On February 11-14, 2025, the Medical Students Society of Craiova and the Human Genomics Laboratory (LGU - UMFCV), with the support of UMF Craiova, the Student Circle of Cell and Molecular Biology and the Association of Little People, organize the second edition of the project "How to read the Genetic Code: a journey into genetics and rare diseases". This initiative was launched last year in memory of Prof. PhD. Mihai Ioana, a landmark in the field of medical genetics in Romania, whose contributions have had a significant impact on genomic research and education on rare diseases.

The event is organized in February, the month of International Rare Disease Day. This event aims to continue the campaign to raise awareness of the importance of early diagnosis, advanced research and community support for people affected by rare genetic disorders.

The activities will begin on February 11, when students from UMF Craiova will visit high schools to deliver educational presentations. They will be at:

• "Carol I" National College from 8:30 to 9:20 AM
• "Elena Cuza" National College from 10:30 to 11:20 AM
• "Ștefan Velovan" Pedagogical College from 1:30 to 2:20 PM

Opening of the art exhibition Every Voice Counts: why we talk about rare diseases

In partnership with the "Marin Sorescu" High School of Arts, an exhibition of students' artwork will be inaugurated, showcasing visual interpretations of the emotions and experiences of patients with rare diseases. This exhibition aims to provide an artistic perspective on the impact these conditions have on daily life, inviting the public to reflect on the importance of empathy and support for the patient community. The opening event will take place on February 14, at 12:00 PM, in the Aula Magna.
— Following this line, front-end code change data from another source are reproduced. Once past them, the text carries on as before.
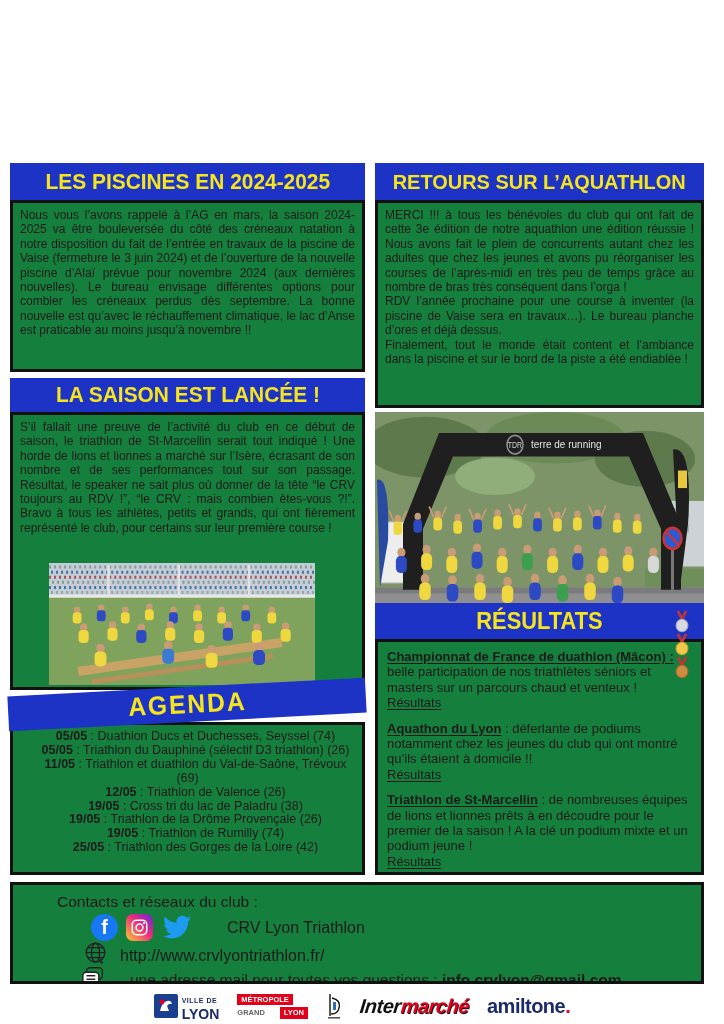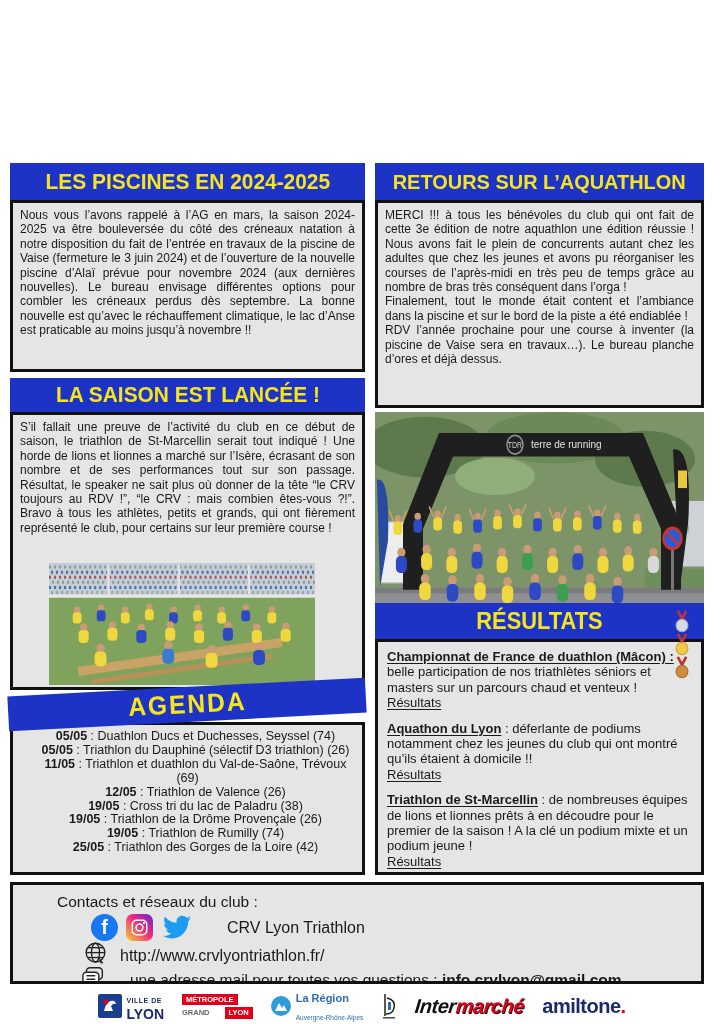"Nous vous l’avons rappelé à" .box { background: #e5e5e5 -> #15803d }
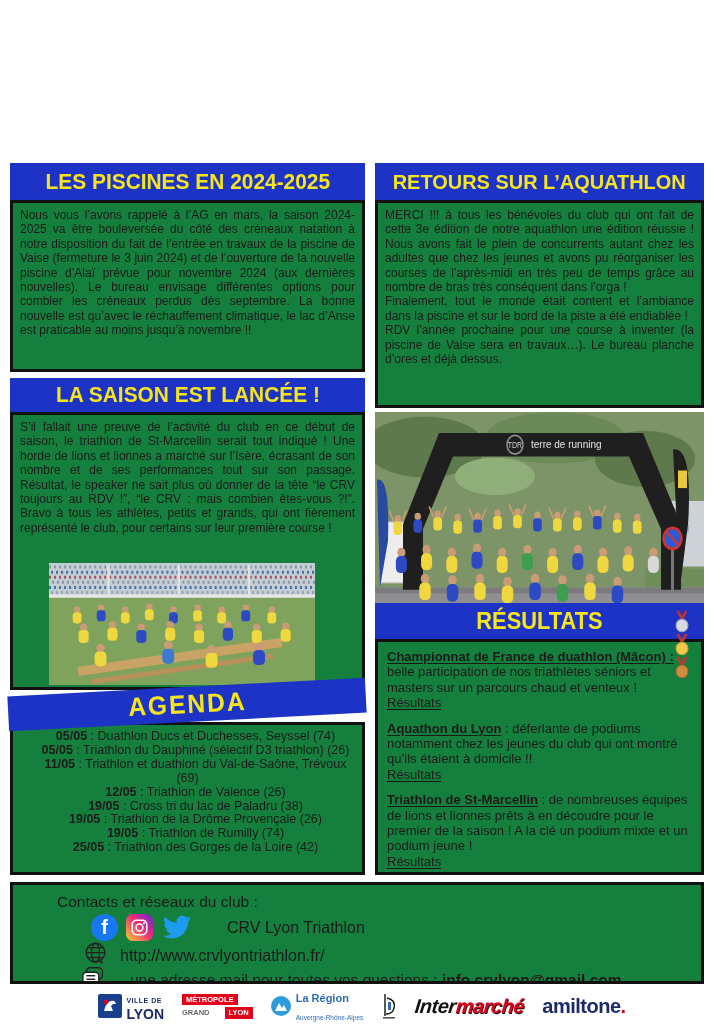"Finalement, tout le monde était" p { order: before "RDV l’année prochaine pour une" -> after "RDV l’année prochaine pour une" }
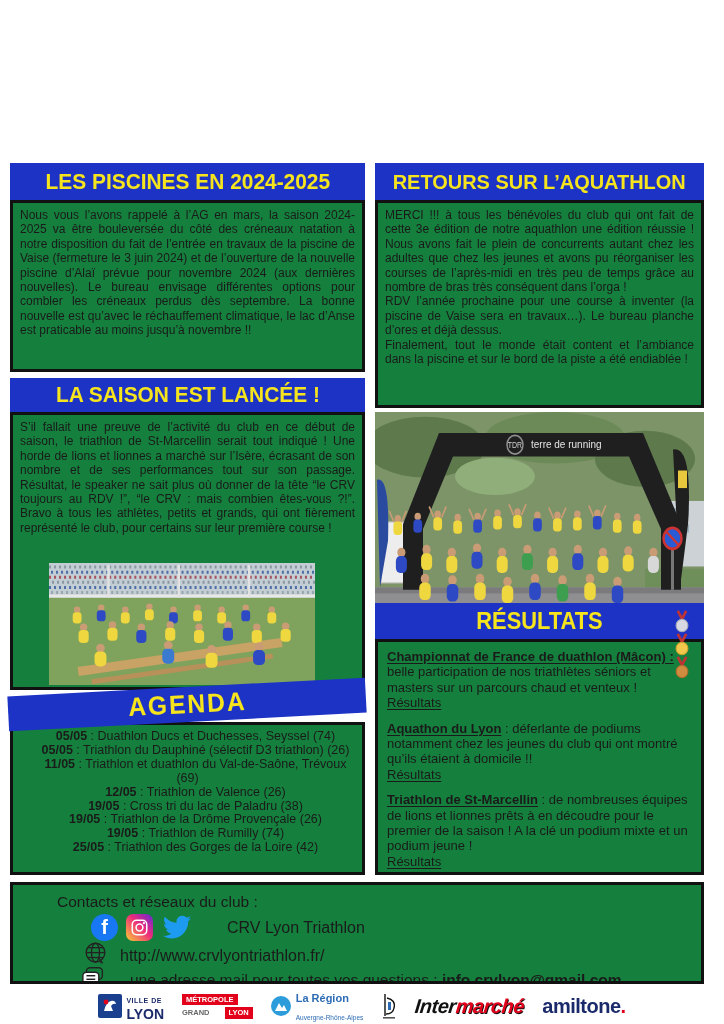"La Région" div.reg { html: <div> <span> <svg> <path></path> </svg> </span> <span><span>La Région</span><br><span>Auvergne-Rhône-Alpes</span></span> </div> -> none }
Also on February 14, at 1:00 PM in the Aula Magna, the national conference "Every Voice Counts: Why We Talk About Rare Diseases" will take place, featuring special guest Dorica Dan from the National Alliance for Rare Diseases Romania, NoRo Center, and APWR Zalău.

At 3:00 PM, the Human Genomics Laboratory will open its doors to students, offering them the opportunity to explore research activities in molecular genomics up close. This interactive experience will allow them to discover the applications of genomic medicine and understand the importance of research in diagnosing rare genetic disorders.

We invite you to join us on this educational journey and become part of the effort to transform the challenges of rare diseases and genomic medicine into opportunities for a better future!